___ Material for this exercise ___

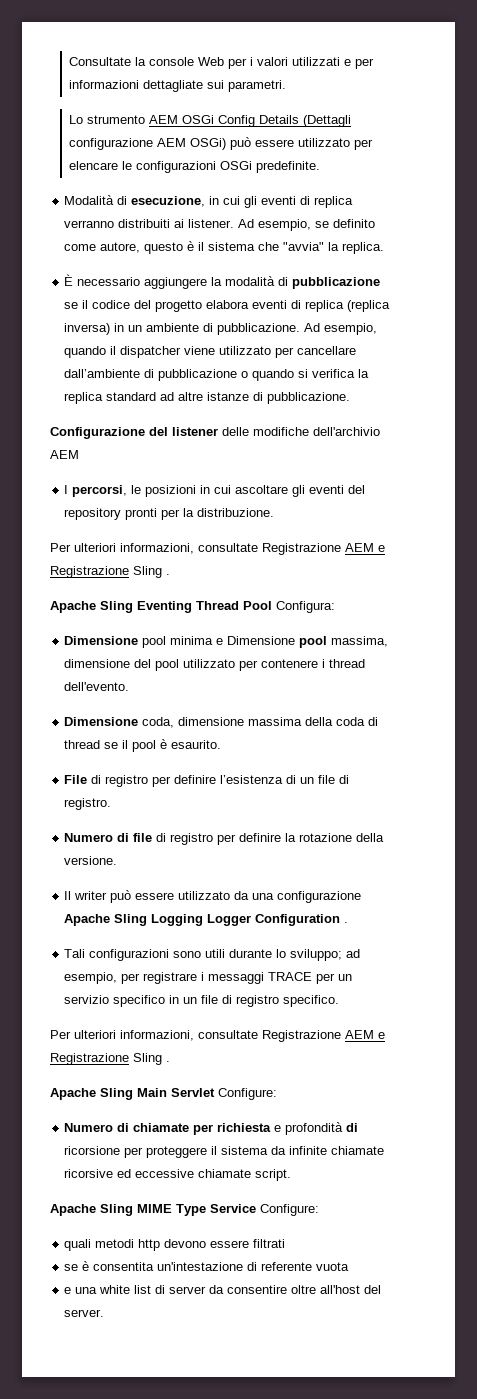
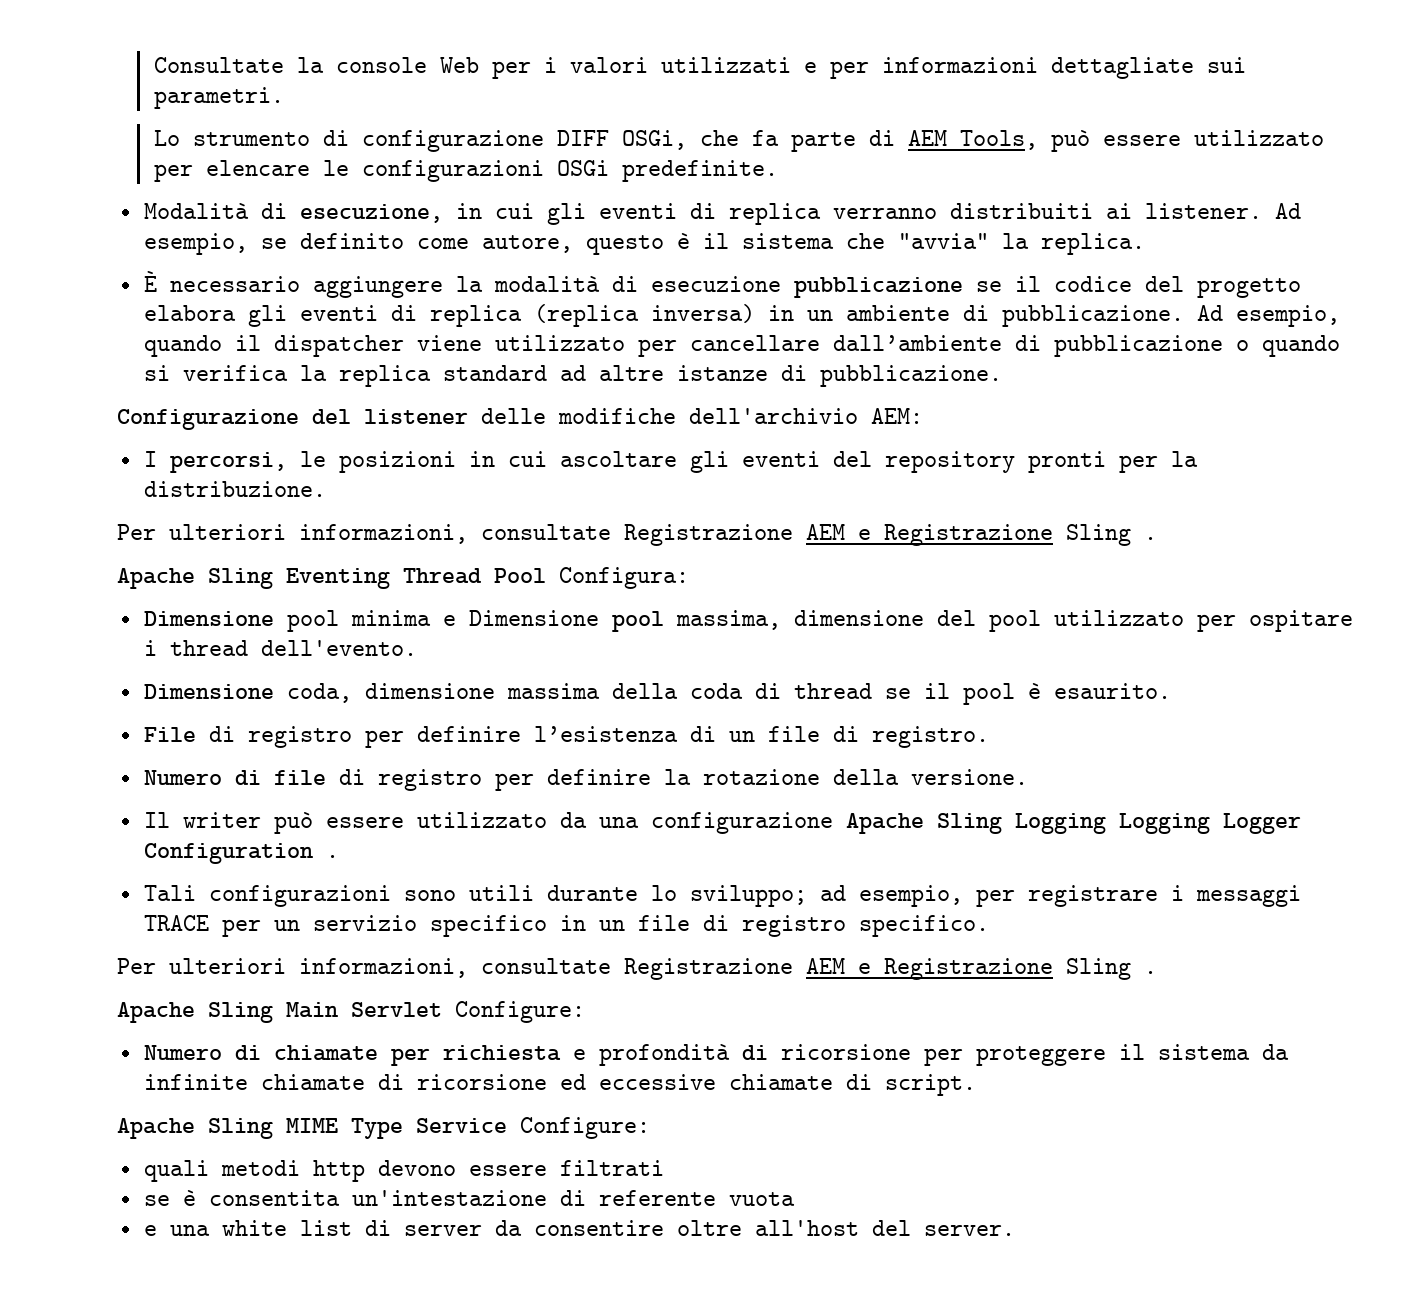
[149,115,352,127] [69,138,227,150] AEM OSGi Config Details (Dettagli configurazione AEM OSGi) -> [322,130,1038,152] di configurazione DIFF OSGi, che fa parte di AEM Tools,
(289, 281) none -> [650,276,781,292] esecuzione
(250, 304) none -> [247,305,287,327] gli
[50,450,79,459] AEM -> [871,408,923,424] AEM:
[261,659,319,668] contenere -> [1248,610,1353,632] ospitare
(204, 920) none -> [1118,813,1210,834] Logging
[64,1169,114,1178] ricorsive -> [377,1074,547,1090] di ricorsione
(252, 1173) none -> [845,1074,872,1090] di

___

What is expected. Please output the material above again, exactly, and omit every image.

Written solution.
[149,115,352,127] [69,138,227,150] AEM OSGi Config Details (Dettagli configurazione AEM OSGi) -> [322,130,1038,152] di configurazione DIFF OSGi, che fa parte di AEM Tools,
(289, 281) none -> [650,276,781,292] esecuzione
(250, 304) none -> [247,305,287,327] gli
[50,450,79,459] AEM -> [871,408,923,424] AEM:
[261,659,319,668] contenere -> [1248,610,1353,632] ospitare
(204, 920) none -> [1118,813,1210,834] Logging
[64,1169,114,1178] ricorsive -> [377,1074,547,1090] di ricorsione
(252, 1173) none -> [845,1074,872,1090] di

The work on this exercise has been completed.